Why Bitcoin is not comparable to Fiat

  • If anything, Bitcoin is commodity money, not fiat money
    While Bitcoin has certain properties of money, it is rather comparable to commodity money and not fiat money. As long as people use the Bitcoin Network for services, that need to be paid in the native commodity (Bitcoin Token), the token has a value in itself as it is used to pay Bitcoin transactions. The commodity aspect of so-called cryptocurrencies becomes more evident Bitcoin derivatives like Ethereum (where you need to pay for computation in ETH) or the Sia Network (where you pay for storage with an SIA), since those networks where not designed for P2P remittance (like Bitcoin), but P2P computation (like Ethereum) and P2P file sharing (like Sia).
  • Decentralised production, price determined by supply & demand:
    The nature of commodities is distributed control, much like Bitcoin. No single government or other entity controls the mining of gold, silver, oil, etc. Production is distributed, and prices of those commodities are determined by supply and demand on commodity markets, much like the price of so-called cryptographic tokens are determined by the supply and demand on crypto exchanges like Kraken, Bitfinex, Ploniex, Coinbase and the like. As opposed to fiat currencies, no single centralised entity like governments and central banks can influence the price of Bitcoin or other Crypto-tokens.
  • Higher Liquidity than classic commodities
    As opposed to classic commodities that are traded on classic exchanges, cryptographic tokens (Bitcoin, Ether, and the like) have higher liquidity, due to the nature of Blockchain based P2P remittance. Exchange and remittance easier, faster, and cheaper. And if you don’t use 3rd party services like banks or stock brokers, entirely P2P.
  • Price Fluctuates
    Bitcoin is not regulated by a centralised institution, but determined by supply and demand on markets, and is currently highly volatile. While fiat currencies of most modern economies have fluctuating exchange rates that are determined on forex markets, national institutions can perform currency intervention, aka foreign exchange market intervention or currency manipulation as a monetary policy operation of the government. Governments or central banks can buy and sell currency in exchange for their own currency to manipulate the market price. Why? Governments usually prefer stable exchange rates, as excessive short-term volatility erodes market confidence, generating extra costs and reducing profits of firms, keeping investors to make investments in foreign financial assets. Therefore the biggest difference between crypto currencies/assets and fiat currencies it price volatility. With hedging, stablecoins etc on the rise, price fluctuations might be a non issue in the near future.
  • P2P Payment Network
    In addition to having many similarities with money, the underlying payment network allows you to circumvent classic banks, credit card companies, PayPal, Money Gram and the like. So it is money without banks, and bank managers. The role of the bank in money remittance is substituted by the smart contract of the Bitcoin Network.
  • No centralised institution that governs Bitcoin
    The Bitcoin token is the currency of the “distributed internet tribe” called Bitcoin, monetary policy and all other governance rulesets are determined by the governance rulesets in the protocol of the Bitcoin blockchain. Code can only be upgraded by majority consensus of network actors. Details are more complex and beyond the scope of this post. While the original vision lined out in the Bitcoin White Paper was more decentralised, reality has proven that network actors can collude to gain more control (eg. Bitcoin Mining pools versus individual miners).
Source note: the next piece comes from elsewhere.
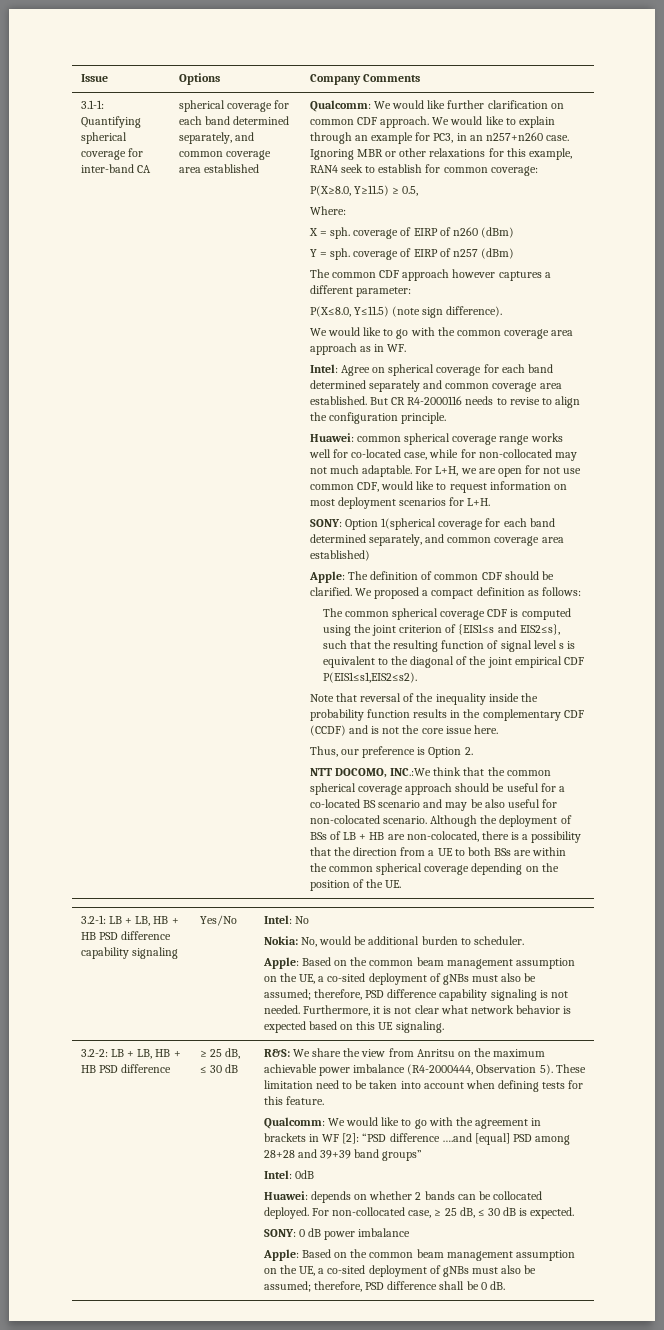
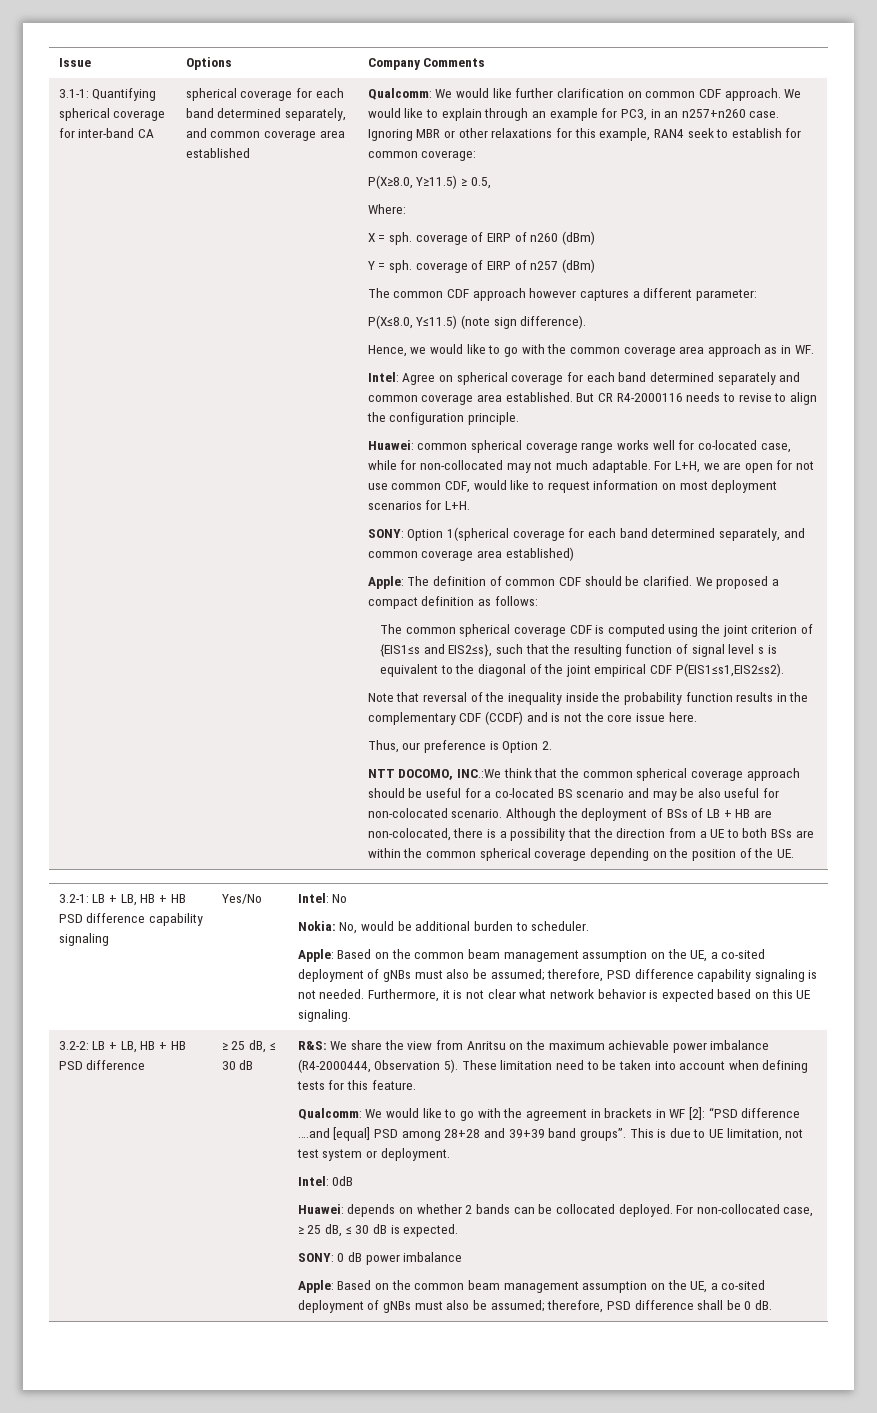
- We would like to go with the common coverage area approach as in WF.
+ Hence, we would like to go with the common coverage area approach as in WF.
- Qualcomm: We would like to go with the agreement in brackets in WF [2]: “PSD difference ….and [equal] PSD among 28+28 and 39+39 band groups”
+ Qualcomm: We would like to go with the agreement in brackets in WF [2]: “PSD difference ….and [equal] PSD among 28+28 and 39+39 band groups”. This is due to UE limitation, not test system or deployment.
Token Economy — The Future is here

To sum it up: Bitcoin is a new asset class, and has pioneered an operating system for a new type of economy where is has become feasible for everyone to issue their own purpose oriented token by either forking the Bitcoin protocol an creating their own purpose oriented native Blockchain token, or even simpler, by creating an application token on top of the Ethereum Blockchain with a few lines of code. With this new technology it is now possible to create completely new types of economies, where we can model behavioural economics into a smart contract with the purpose of incentivising certain behaviour — like like incentivising people to plant trees instead of cutting them by mining “tree tokens” (aka marking money) when planting trees, or to incentive people to save CO2 emission if the use a bike instead of a car, or use solar energy instead of energy that comes out of a coal mine, by mining “Co2 tokens” (making money) when saving CO2 emission.
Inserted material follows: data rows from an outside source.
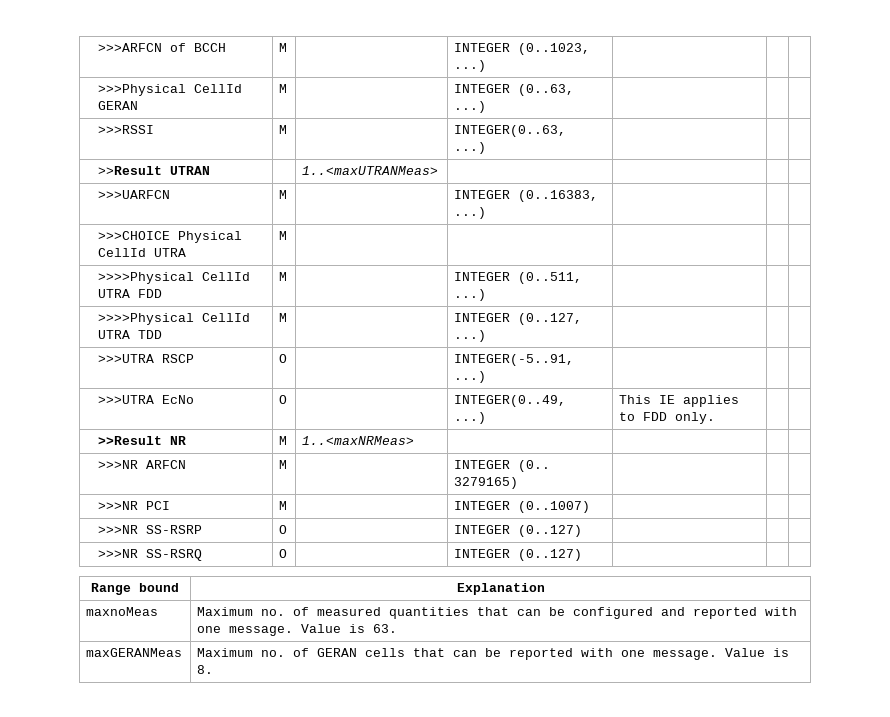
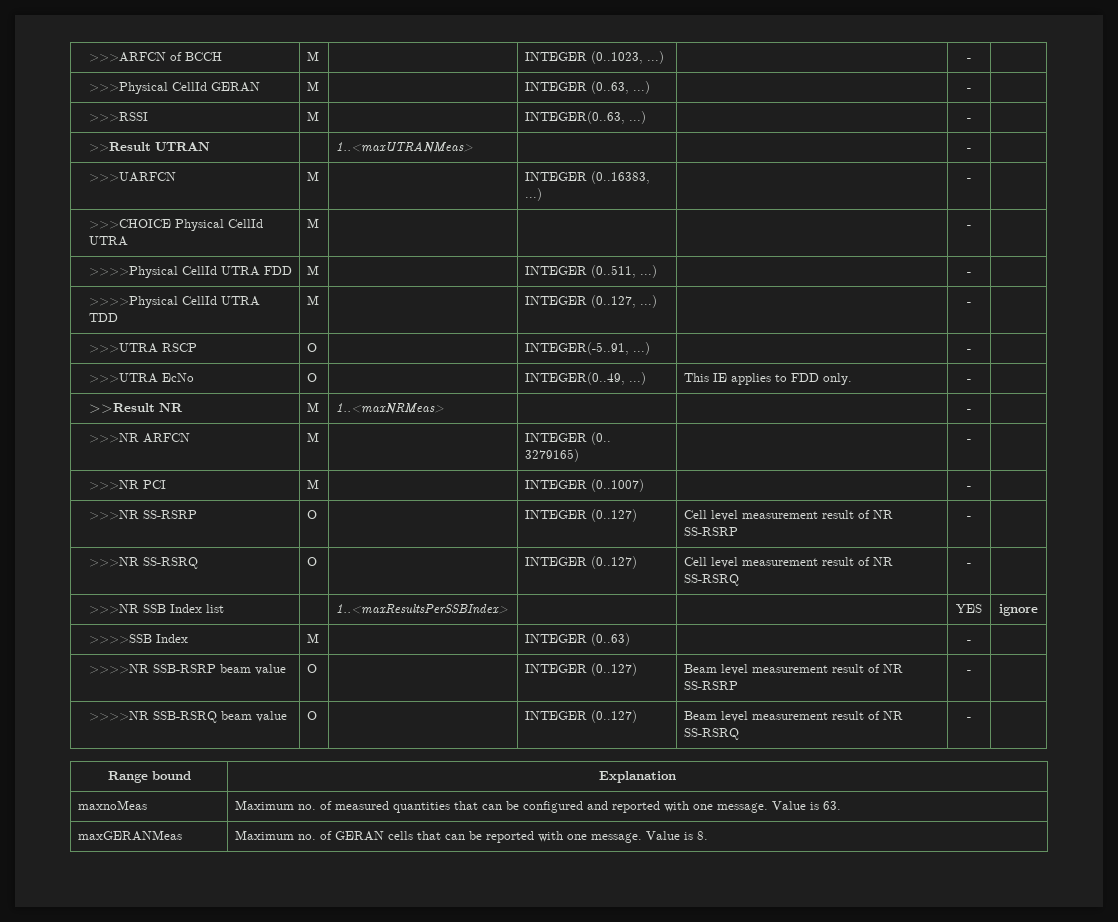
- >>>ARFCN of BCCH | M | | INTEGER (0..1023, ...) | | |
+ >>>ARFCN of BCCH | M | | INTEGER (0..1023, ...) | | - |
- >>>Physical CellId GERAN | M | | INTEGER (0..63, ...) | | |
+ >>>Physical CellId GERAN | M | | INTEGER (0..63, ...) | | - |
- >>>RSSI | M | | INTEGER(0..63, ...) | | |
+ >>>RSSI | M | | INTEGER(0..63, ...) | | - |
- >>Result UTRAN | | 1..<maxUTRANMeas> | | | |
+ >>Result UTRAN | | 1..<maxUTRANMeas> | | | - |
- >>>UARFCN | M | | INTEGER (0..16383, ...) | | |
+ >>>UARFCN | M | | INTEGER (0..16383, ...) | | - |
- >>>CHOICE Physical CellId UTRA | M | | | | |
+ >>>CHOICE Physical CellId UTRA | M | | | | - |
- >>>>Physical CellId UTRA FDD | M | | INTEGER (0..511, ...) | | |
+ >>>>Physical CellId UTRA FDD | M | | INTEGER (0..511, ...) | | - |
- >>>>Physical CellId UTRA TDD | M | | INTEGER (0..127, ...) | | |
+ >>>>Physical CellId UTRA TDD | M | | INTEGER (0..127, ...) | | - |
- >>>UTRA RSCP | O | | INTEGER(-5..91, ...) | | |
+ >>>UTRA RSCP | O | | INTEGER(-5..91, ...) | | - |
- >>>UTRA EcNo | O | | INTEGER(0..49, ...) | This IE applies to FDD only. | |
+ >>>UTRA EcNo | O | | INTEGER(0..49, ...) | This IE applies to FDD only. | - |
- >>Result NR | M | 1..<maxNRMeas> | | | |
+ >>Result NR | M | 1..<maxNRMeas> | | | - |
- >>>NR ARFCN | M | | INTEGER (0.. 3279165) | | |
+ >>>NR ARFCN | M | | INTEGER (0.. 3279165) | | - |
- >>>NR PCI | M | | INTEGER (0..1007) | | |
+ >>>NR PCI | M | | INTEGER (0..1007) | | - |
- >>>NR SS-RSRP | O | | INTEGER (0..127) | | |
+ >>>NR SS-RSRP | O | | INTEGER (0..127) | Cell level measurement result of NR SS-RSRP | - |
- >>>NR SS-RSRQ | O | | INTEGER (0..127) | | |
+ >>>NR SS-RSRQ | O | | INTEGER (0..127) | Cell level measurement result of NR SS-RSRQ | - |
+ >>>NR SSB Index list | | 1..<maxResultsPerSSBIndex> | | | YES | ignore
+ >>>>SSB Index | M | | INTEGER (0..63) | | - |
+ >>>>NR SSB-RSRP beam value | O | | INTEGER (0..127) | Beam level measurement result of NR SS-RSRP | - |
+ >>>>NR SSB-RSRQ beam value | O | | INTEGER (0..127) | Beam level measurement result of NR SS-RSRQ | - |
Cryptographic tokens are also a technology that allow us to create a digital representative for physical assets — so called asset backed tokens — with the result that these assets can now be traded a much lower transaction costs, some of which might have higher liquidity than on current markets (commodities like gold, petrol etc, but also real estate and many assets that have been less liquid in the past).
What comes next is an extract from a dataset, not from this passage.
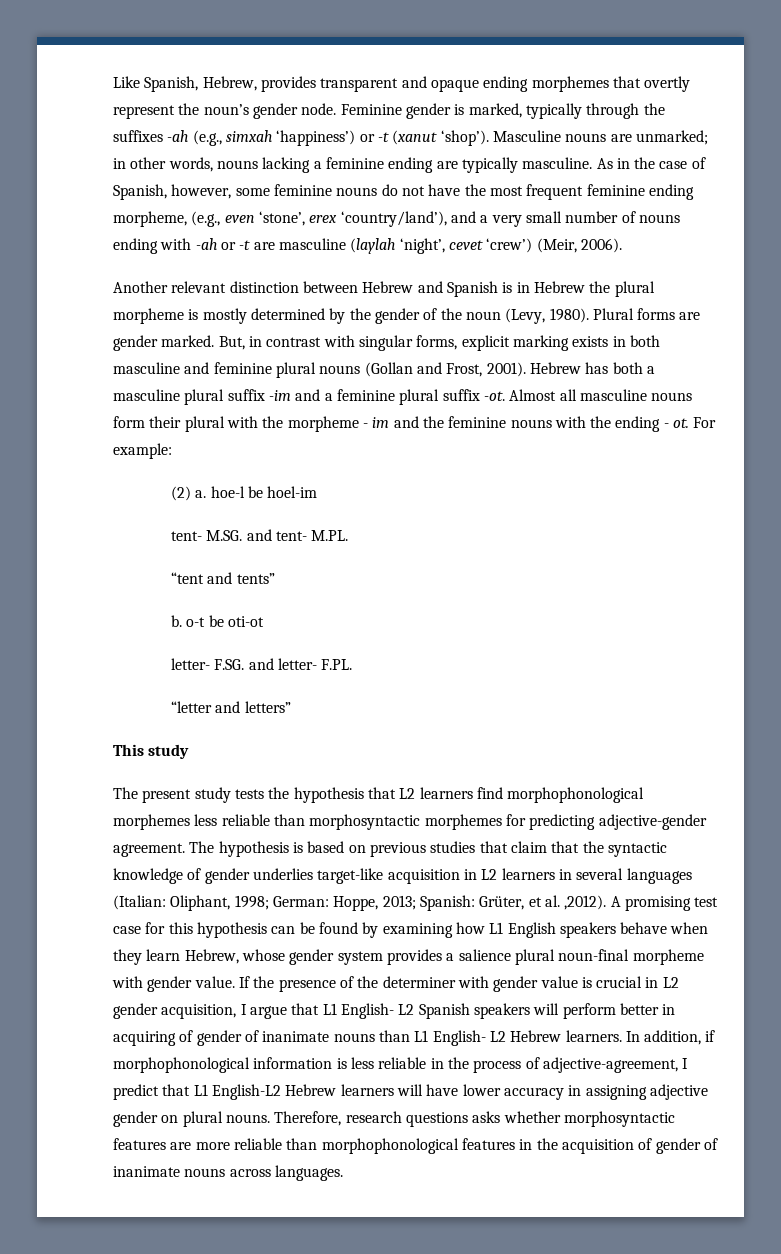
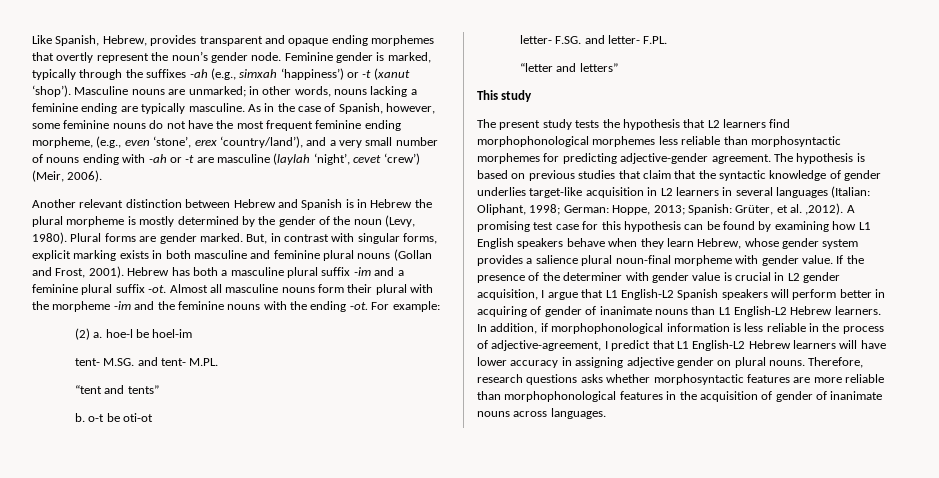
- Almost all masculine nouns form their plural with the morpheme - im and the feminine nouns with the ending - ot.
+ Almost all masculine nouns form their plural with the morpheme -im and the feminine nouns with the ending -ot.
- If the presence of the determiner with gender value is crucial in L2 gender acquisition, I argue that L1 English- L2 Spanish speakers will perform better in acquiring of gender of inanimate nouns than L1 English- L2 Hebrew learners.
+ If the presence of the determiner with gender value is crucial in L2 gender acquisition, I argue that L1 English-L2 Spanish speakers will perform better in acquiring of gender of inanimate nouns than L1 English-L2 Hebrew learners.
There future is already here. But most people are not aware of it yet. As of January 2018 around 1400 so called cryptocurrencies (all with different properties and purposes) were listed on coinmarketcap. However, we are still at the very beginning of this revolution. There are a few challenges ahead of us:

  • Price fluctuation of crypto assets
  • Sustainable mechanism design for purpose oriented app tokens
  • General education about the potentials and also threats of the token economy.
  • Unclear and balkanized legislation
  • Definition of money as we know it.

Outlook

Recently Venezuela and Kodak have announcing their own ‘cryptocurrency’. While this is not entirely unexpected, it is way sooner than I personally would have expected. If 2017 was the year of ICOs, 2018 will be the year of tokenising everything. Things are changing and they are changing fast. Only time will tell how this will impact the role of money as we know it.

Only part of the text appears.